Le verset Vayéchev 37, 7 dit : «Et, voici que nous formions des gerbes, dans le champ(1). Et, voici que ma gerbe se dresse et se tient debout. Et, voici que vos gerbes l'entourent et qu'elles se prosternent devant ma gerbe». Puis, le verset 9 poursuit : «Il fit un autre rêve et il le raconta à ses frères. Il dit : voici que j'ai fait un autre rêve et voici que le soleil, la lune et onze étoile(2) se prosternent devant moi».

Les deux rêves de Yossef expriment, en l'occurrence, la même idée(3). Quel est donc le sens de la répétition, dès lors que les deux rêves sont identiques(4) ?

Tout d'abord, on peut observer que le premier rêve décrit une situation du monde matériel, la confection de gerbes, dans un champ, alors que le second fait référence à un stade plus haut et décrit ce qui se passe dans le ciel et concerne le soleil, la lune, les étoiles(5).

On peut déduire de cette première constatation, un principe, d'ordre général, qui s'applique au service de D.ieu de chacun : un Juif doit être animé, en permanence, du désir de connaître l'élévation, d'aller de l'avant, de gravir, en permanence, les échelons de la sainteté(6). Car, c'est précisément de cette façon que l'on peut s'élever du matériel vers le spirituel(7).

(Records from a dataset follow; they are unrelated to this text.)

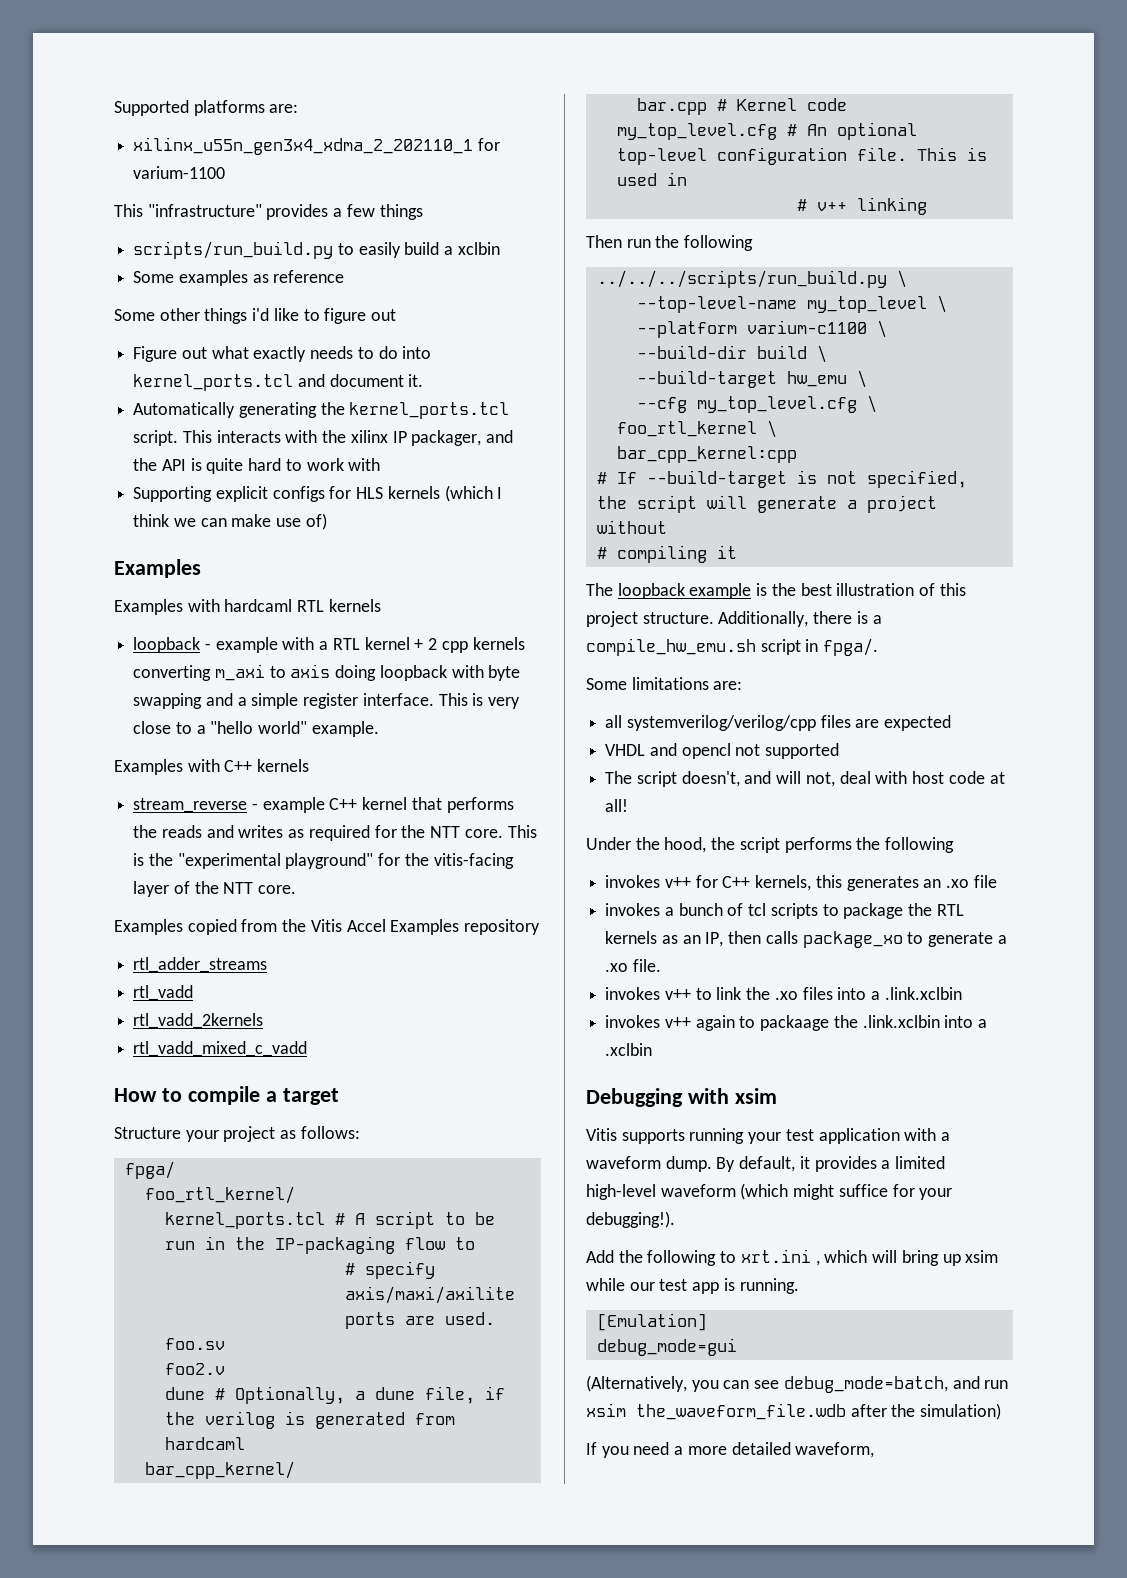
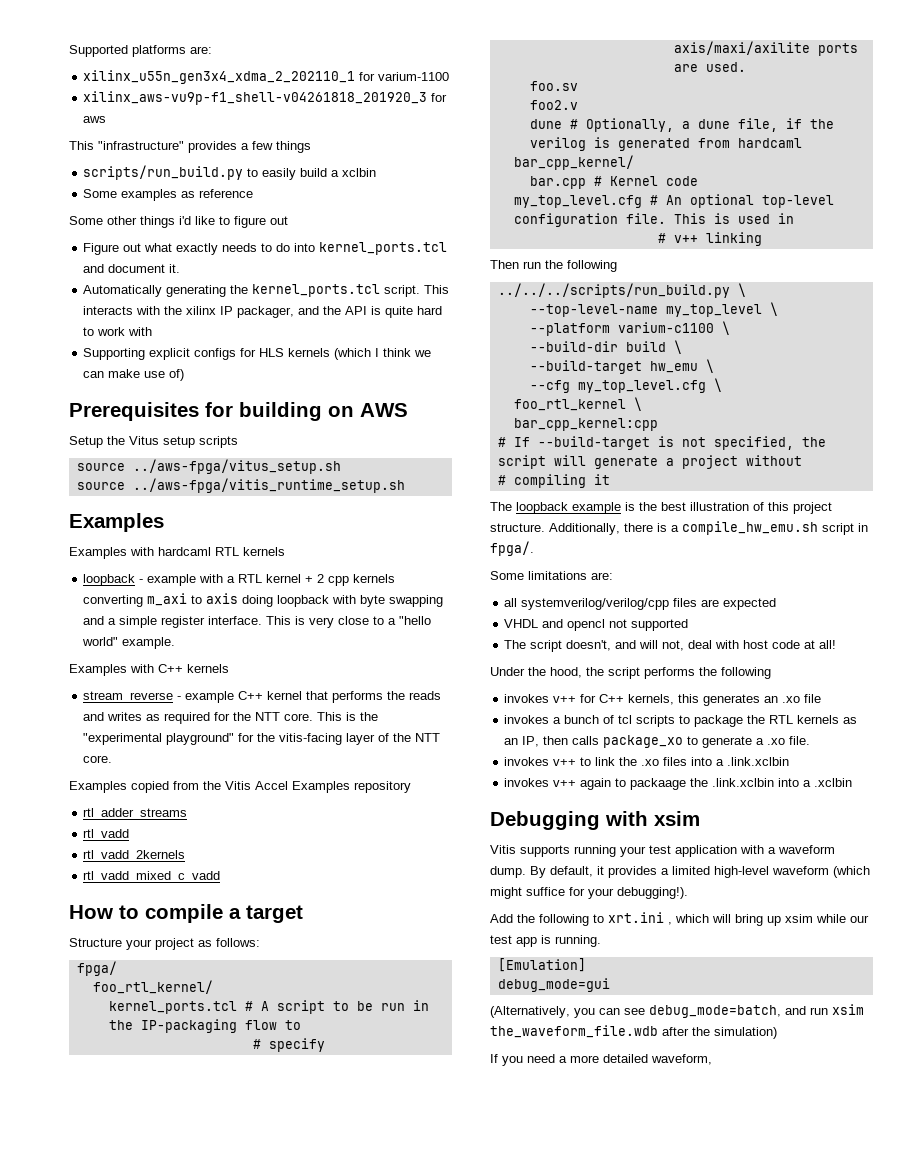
(226, 172) none -> [83,91,448,105] [83,116,107,123] // xilinx_aws-vu9p-f1_shell-v04261818_201920_3 for aws
(327, 521) none -> [69,402,408,421] [69,436,238,448] [76,459,341,474] [76,478,405,493] // Prerequisites for building on AWS // Setup the Vitus setup scripts // source ../aws-fpga/vitus_setup.sh // source ../aws-fpga/vitis_runtime_setup.sh

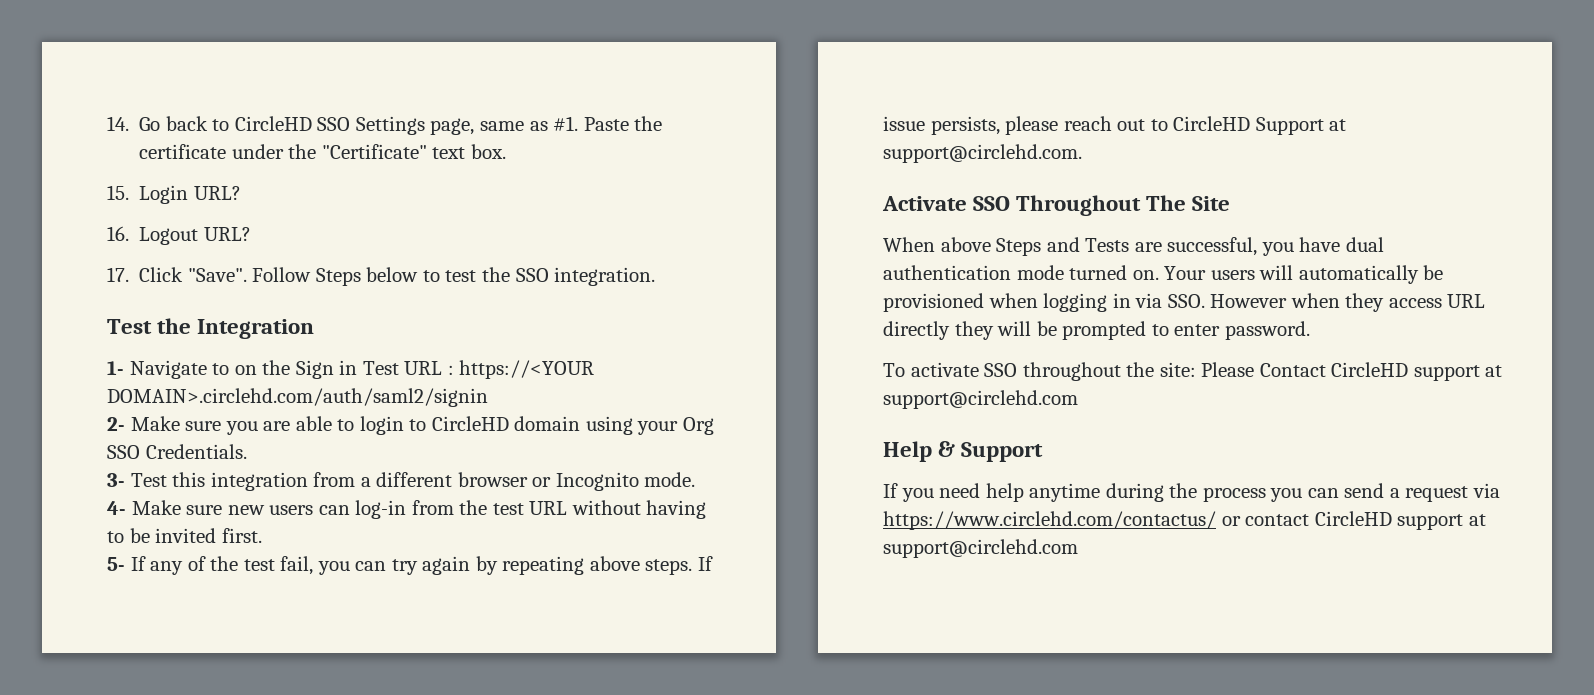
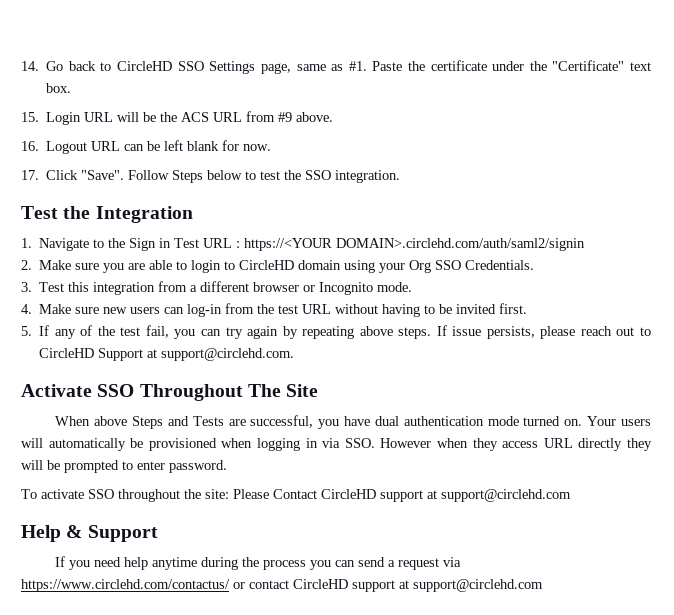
[193,186,241,200] [107,226,251,245] URL? // 16. Logout URL? -> [84,111,334,122] [21,140,272,154] URL will be the ACS URL from #9 above. // 16. Logout URL can be left blank for now.
[107,361,124,375] 1- -> [21,238,32,248] 1.
[234,365,257,375] on -> (105, 243) none
[107,417,125,431] 2- -> [21,260,32,270] 2.
[107,473,125,487] 3- -> [21,282,32,292] 3.
[107,501,126,515] 4- -> [21,304,32,314] 4.
[107,557,125,571] 5- -> [21,326,32,336] 5.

Ces deux rêves délivrent donc un message unique, afin de souligner la nécessité de transformer la matérialité, de mettre en évidence qu'en sa dimension profonde, celle-ci est en parfaite harmonie avec la vérité morale(8).

Le détail de ces rêves(9) délivre l'enseignement suivant. L'avancement sur un parcours spirituel exige un effort de la part de l'homme, un travail, impliquant la peine. C'est pour cette raison que le premier rêve décrit le travail du champ(10).

L'âme est envoyée sur un champ de bataille(11). Elle descend d'une cime élevée, connaît la chute et s'introduit dans un corps grossier. Dès lors, il lui faut travailler dur, afin de réunir les épis parsemés(12) pour en faire une botte unique, de ressembler et d'unir les forces de l'âme animale pour les investir dans le service du D.ieu unique(13).

Puis, par la suite, lorsque ce premier résultat est d'ores et déjà obtenu, il reste encore nécessaire de se prosterner, de se soumettre et de s'attacher à Yossef le Tsaddik, au Juste qui est le chef de la génération(14).

Le second rêve, qui se passe dans le ciel, figure l'étape en laquelle l'âme rejoint le stade élevé dans lequel elle se trouvait, avant de descendre dans ce monde inférieur (15). Celui qui obtient une telle élévation(16) et qui a le mérite de se consacrer aux préoccupations célestes doit, lui aussi, se prosterner devant Yossef, le Tsaddik, chef des enfants d'Israël et se soumettre à lui(17).

(Discours du Rabbi, Likoutei Si'hot, tome 3, page 805)

Notes :
(1) Yossef décrit ici son rêve, qui conduisit ses frères à le vendre.
(2) Son père, l'épouse de son père et ses onze frères.
(3) Sa suprématie, par rapport à ses frères et même par rapport à ses parents.
(4) La Torah n'introduit pas une répétition uniquement pour insister sur une certaine idée.
(5) Il y a donc bien ascension, entre les deux rêves.
(6) De sorte que l'élévation morale obtenue la veille n'est plus suffisante pour le lendemain.
(7) Au moyen d'une ascension permanente.
(8) C'est grâce à cela que l'élévation du matériel vers le spirituel peut être une réalité.
(9) S'ajoutant à leur formulation globale, au fait qu'ils vont dans le sens de l'ascension.
(10) Illustrant cette notion d'effort.
(11) Le monde matériel, au sein duquel elle doit se battre contre les forces du mal.
(12) Parmi les biens matériels avec lesquels elle entre en contact.
(13) Grâce à la transformation en sainteté de cette âme animale.
(14) Par l'intermédiaire duquel il est possible de s'attacher à D.ieu.
(15) Tout en continuant à vivre dans ce monde matériel.
(16) Qui vit dans le monde sans en subir les limites.
(17) En effet, disent nos Sages, dont la mémoire est une bénédiction, «il y a un chef par génération et il n'y pas deux choses par génération».